» YOUR OBJECTIVE:
Make an exact copy, from the records below, of the lines from the line containing "Sistemática es la" to the line containing "ol.num > li", both lines included, excluding pictures.

RECORDS SUPPLIED START

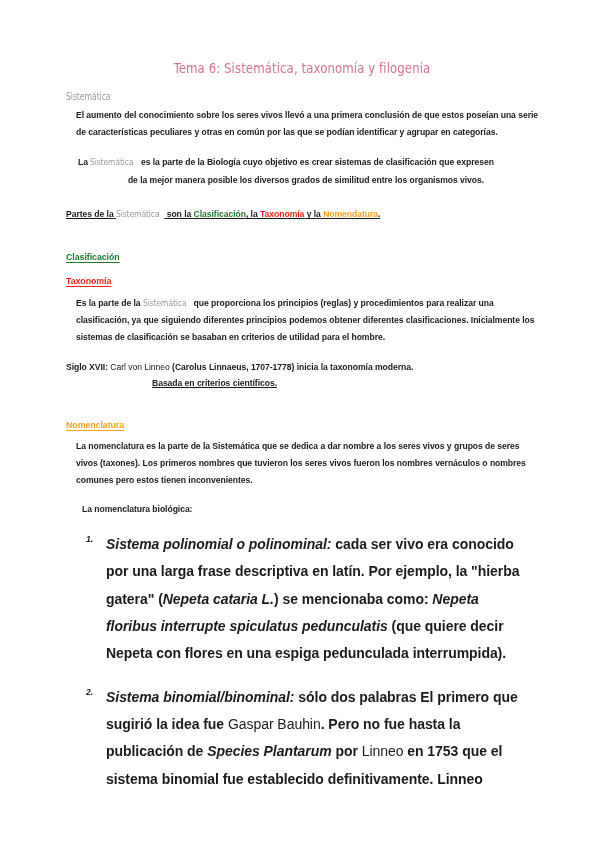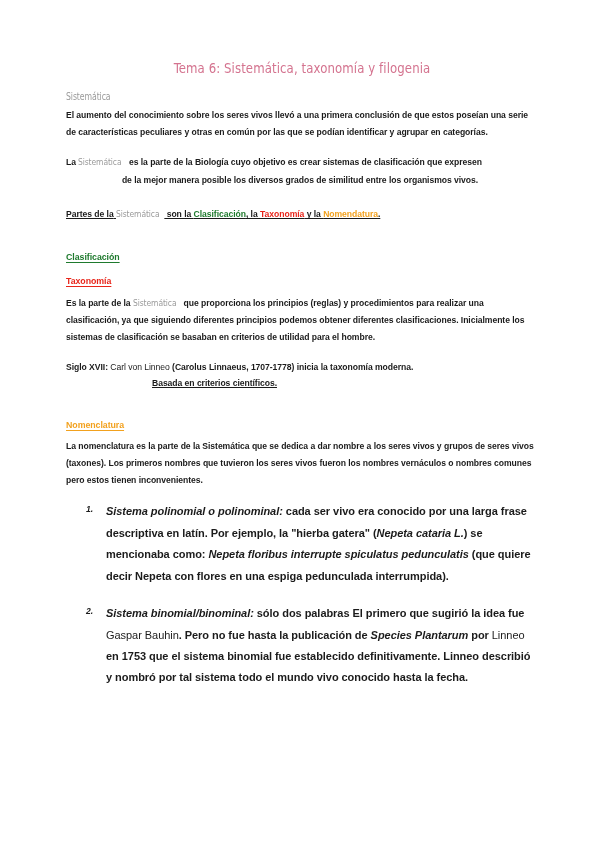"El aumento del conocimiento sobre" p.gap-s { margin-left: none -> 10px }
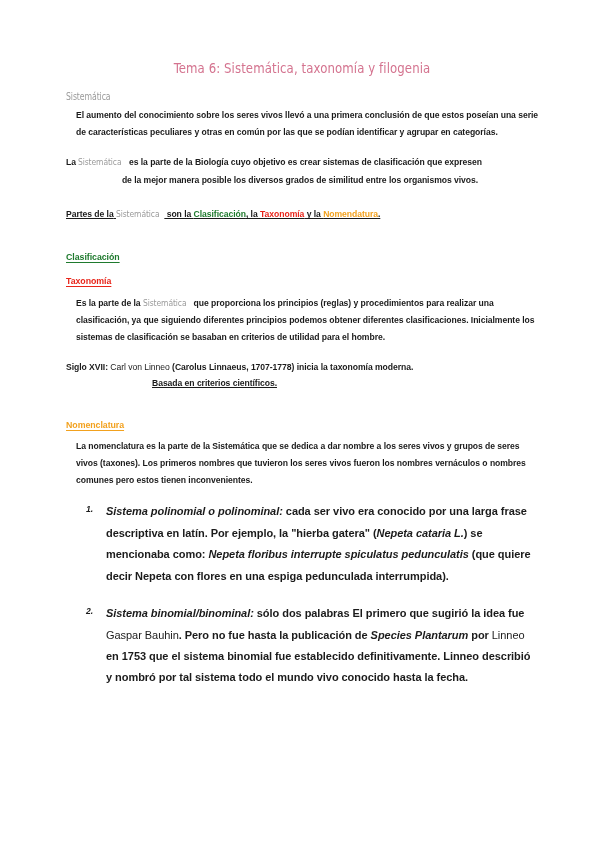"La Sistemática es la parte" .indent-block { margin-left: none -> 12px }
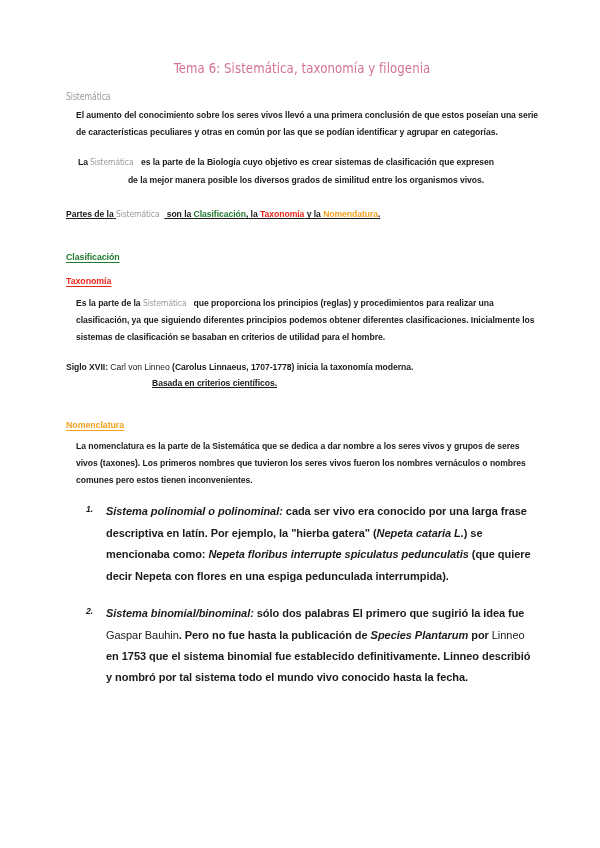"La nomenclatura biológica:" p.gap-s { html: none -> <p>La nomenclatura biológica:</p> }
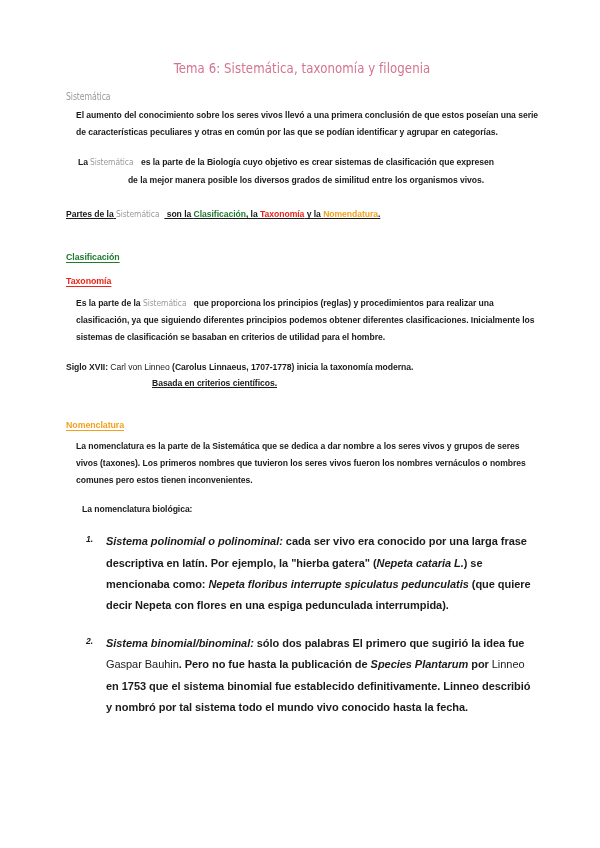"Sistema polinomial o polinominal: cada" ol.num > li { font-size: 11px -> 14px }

RECORDS SUPPLIED END
RECORDS SUPPLIED START

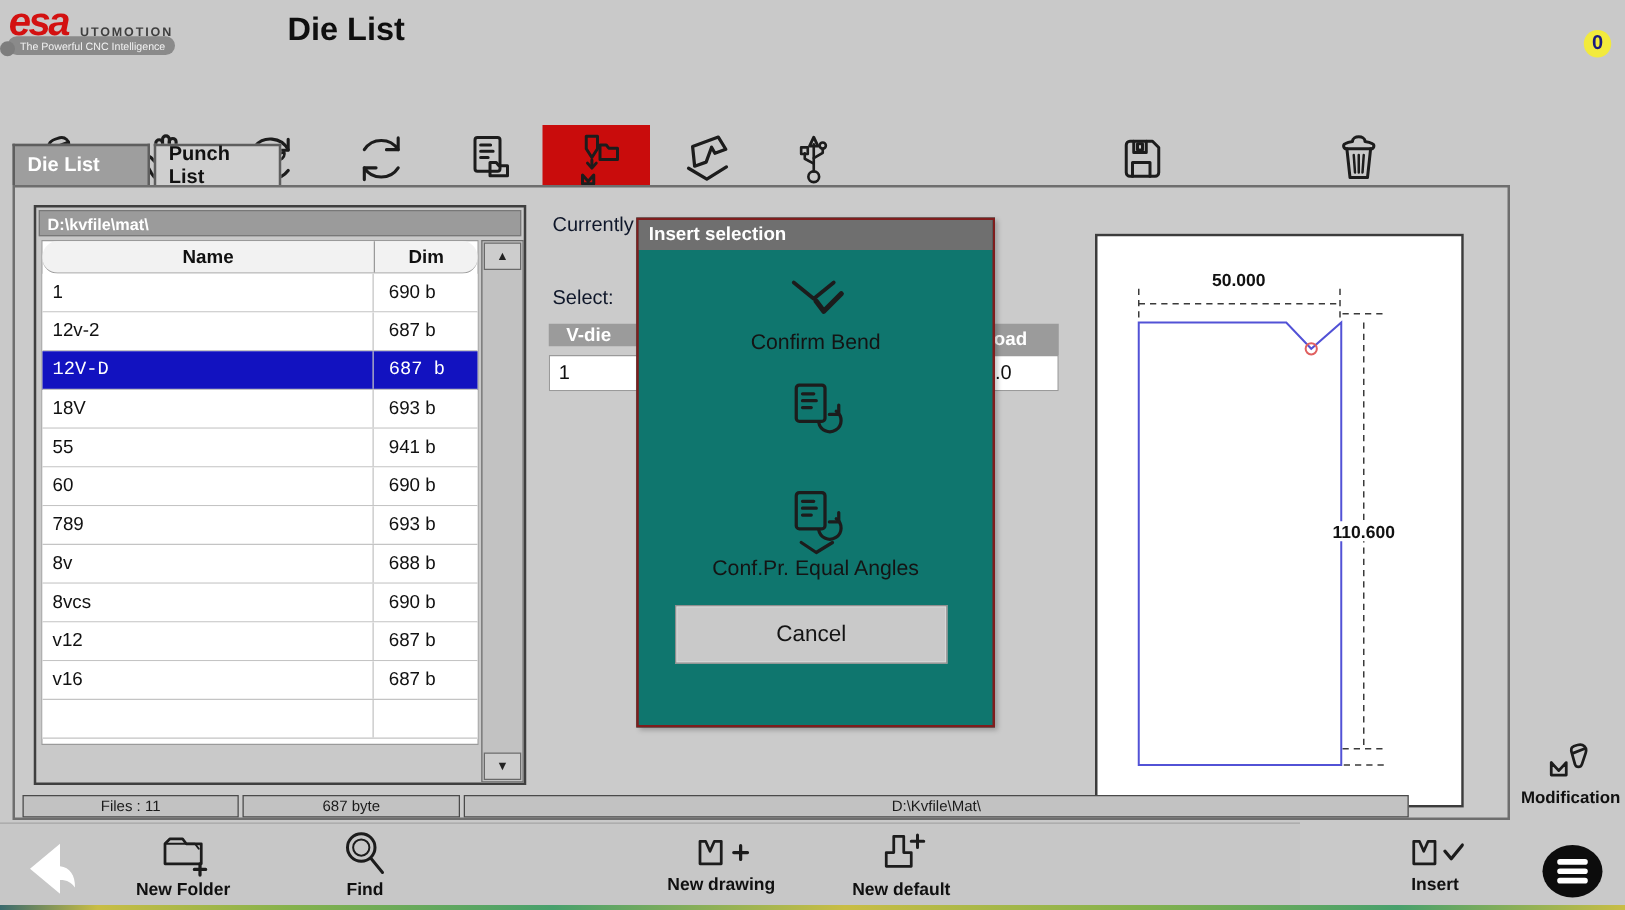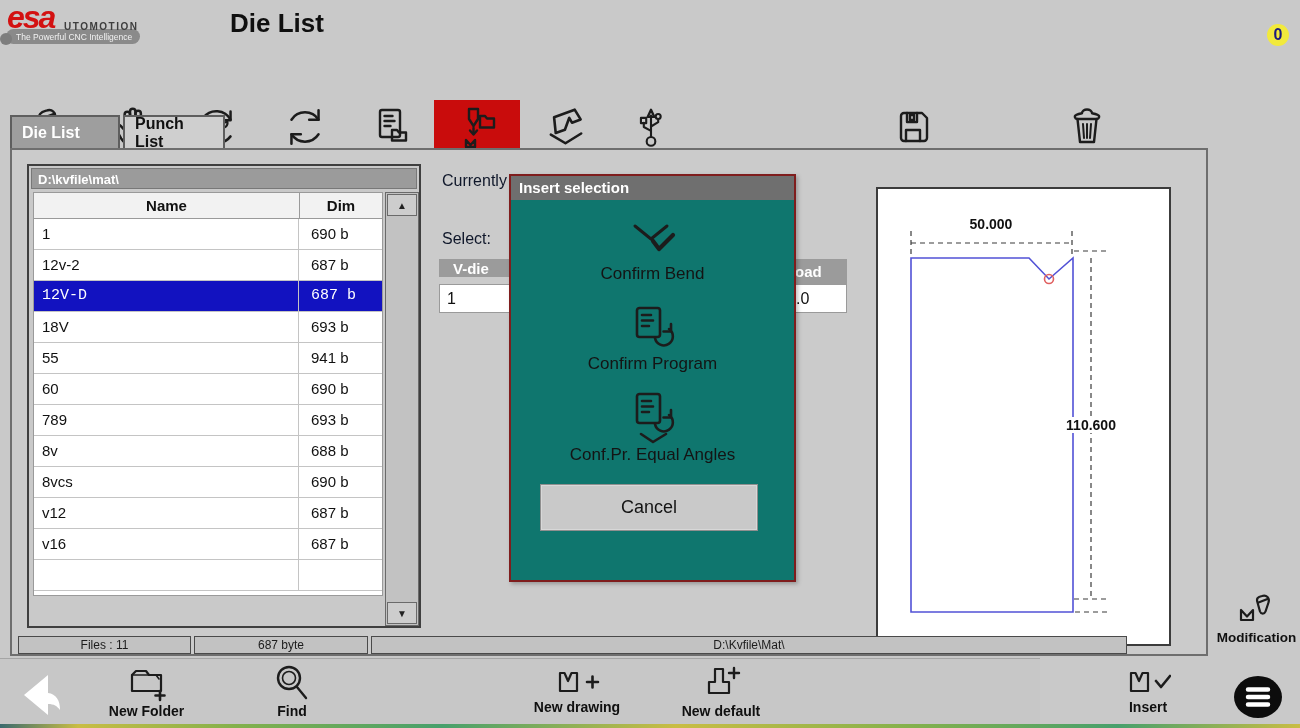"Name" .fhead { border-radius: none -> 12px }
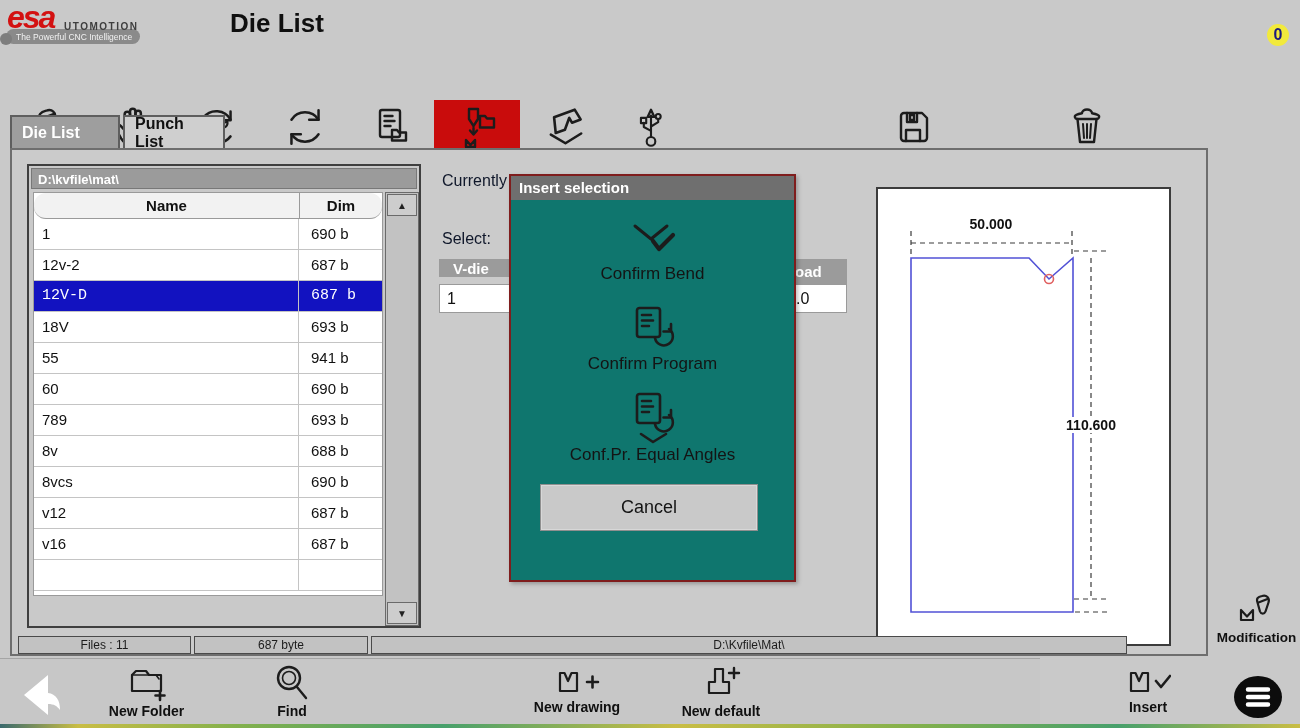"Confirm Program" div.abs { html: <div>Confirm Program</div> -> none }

RECORDS SUPPLIED END

» ANSWER FOR THE TASK:
"La Sistemática es la parte" .indent-block { margin-left: none -> 12px }
"La nomenclatura biológica:" p.gap-s { html: none -> <p>La nomenclatura biológica:</p> }
"Sistema polinomial o polinominal: cada" ol.num > li { font-size: 11px -> 14px }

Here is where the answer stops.